Could you filter the records below down to the lines that include the word "综合成绩"?
[Data to examine — start]
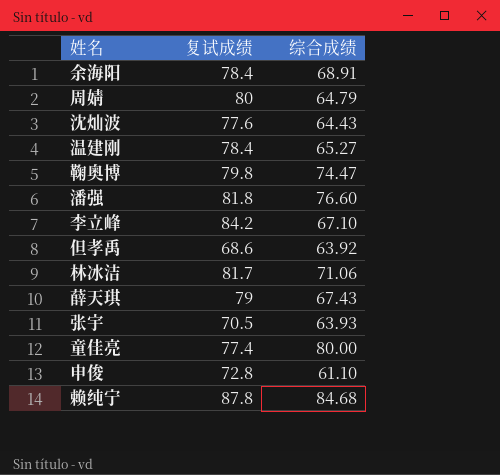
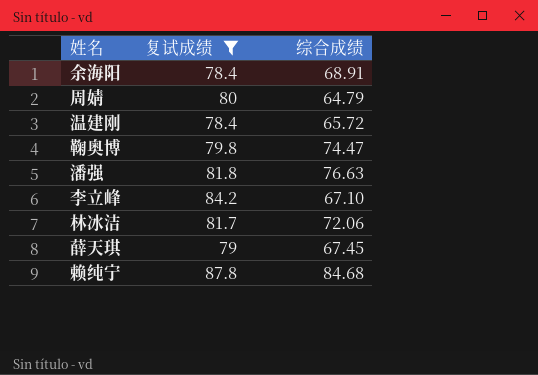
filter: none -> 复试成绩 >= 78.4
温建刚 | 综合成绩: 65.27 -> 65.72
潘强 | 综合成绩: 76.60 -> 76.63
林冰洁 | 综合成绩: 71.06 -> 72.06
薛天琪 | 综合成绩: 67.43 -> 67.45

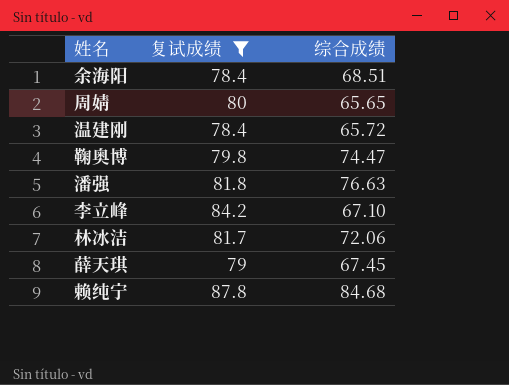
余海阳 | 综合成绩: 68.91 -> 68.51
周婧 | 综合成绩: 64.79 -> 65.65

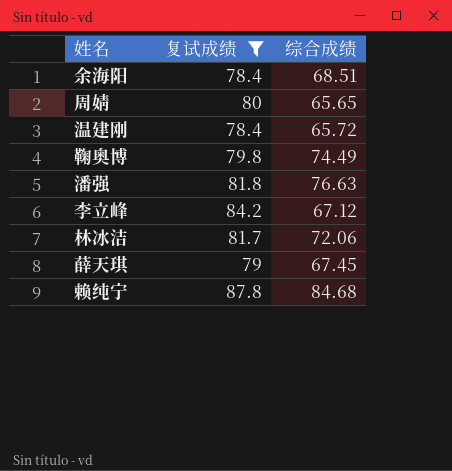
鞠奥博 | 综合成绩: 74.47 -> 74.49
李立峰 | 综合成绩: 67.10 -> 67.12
[Data to examine — finish]
• _Result of the task_:
温建刚 | 综合成绩: 65.27 -> 65.72
潘强 | 综合成绩: 76.60 -> 76.63
林冰洁 | 综合成绩: 71.06 -> 72.06
薛天琪 | 综合成绩: 67.43 -> 67.45
余海阳 | 综合成绩: 68.91 -> 68.51
周婧 | 综合成绩: 64.79 -> 65.65
鞠奥博 | 综合成绩: 74.47 -> 74.49
李立峰 | 综合成绩: 67.10 -> 67.12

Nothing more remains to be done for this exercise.